In citing Japan as an example of a "nation imbued with ideals/virtue", Gonzalez, like all others who looked at Japan's modernisation and at the same time rooted in its traditions, sought how the Japanese values much of its culture rather than giving it up altogether as it favours the unbridled consumerism of the west. The Philippines, during the prewar days tries to retain its inherent culture in spite of being barraged by its occupier's cultural policy with consumerism as its greatly emphasised.

And perhaps it continues to be relevant knowing that the present setting, whose culture remains to be occidentised and exploited by the social order meant to recultivate and cherish morals, fails to upheld in spite of numerous appeals for moral reformation.
And that moral reformation nowadays has to do with reviving Filipino consciousness amidst neoliberal/globalist trends, of both revisiting one's character and to remold. The fusion of both eastern and western ways seemed to be beneficial especially for a country such as the Philippines, but to disregard its roots, its heritage is tantamount to suicide, especially in an era wherein "to move on" is a catchy phrase.

Anyway, regardless of its controversial nature, the article at Shin Seiki reflects the sentiment of a patriot than of a typical collaborator. It appears to be pro-Japanese at first citing the idea of looking at the example of the far east, but his love for country is greatly emphasised and it has to be cultivated by each and everyone especially amidst the trial such as an enemy occupation.

The actual Japanese experience may had serve as an inspiration especially in regards to the issue of rethinking for one's self, but Gonzalez wanted something that was Filipino, given that its culture was and is, itself a melting-pot of both east and west and by moral reformation means reclaiming the Filipino identity, honor, and virtue.

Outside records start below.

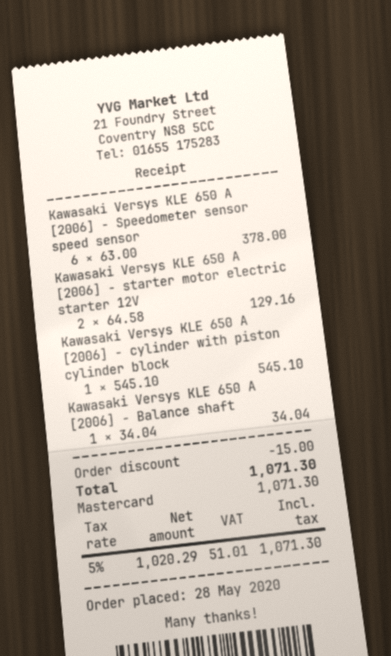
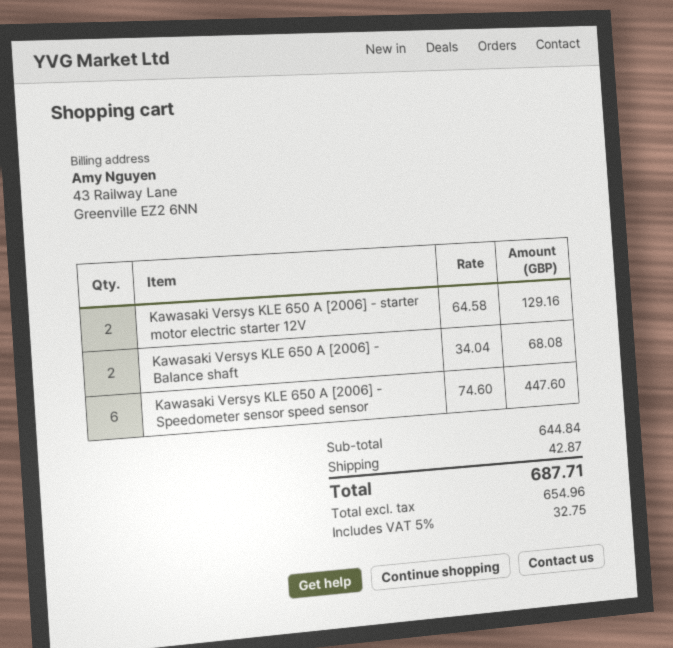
Kawasaki Versys KLE 650 A [2006] - Speedometer sensor speed sensor: 6 x 63.00 = 378.00 -> 6 x 74.60 = 447.60
Kawasaki Versys KLE 650 A [2006] - cylinder with piston cylinder block: 1 x 545.10 = 545.10 -> none
Kawasaki Versys KLE 650 A [2006] - Balance shaft: 1 x 34.04 = 34.04 -> 2 x 34.04 = 68.08
discount: 15.00 -> none
shipping: none -> 42.87
net: 1020.29 -> 654.96
tax: 5% = 51.01 -> 5% = 32.75
total: 1071.30 -> 687.71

For on the first place, his patriotism, even during the prewar period, was marked by not just using the Filipino language as the language of learning, but also promoting Filipinisation in the sciences, arts, and culture. He recognises the Filipino's adaptability to other cultures, as well as the Filipino culture as a fusion of both oriental and occidental sensibilities, yet at the same time criticises it because of it's effects.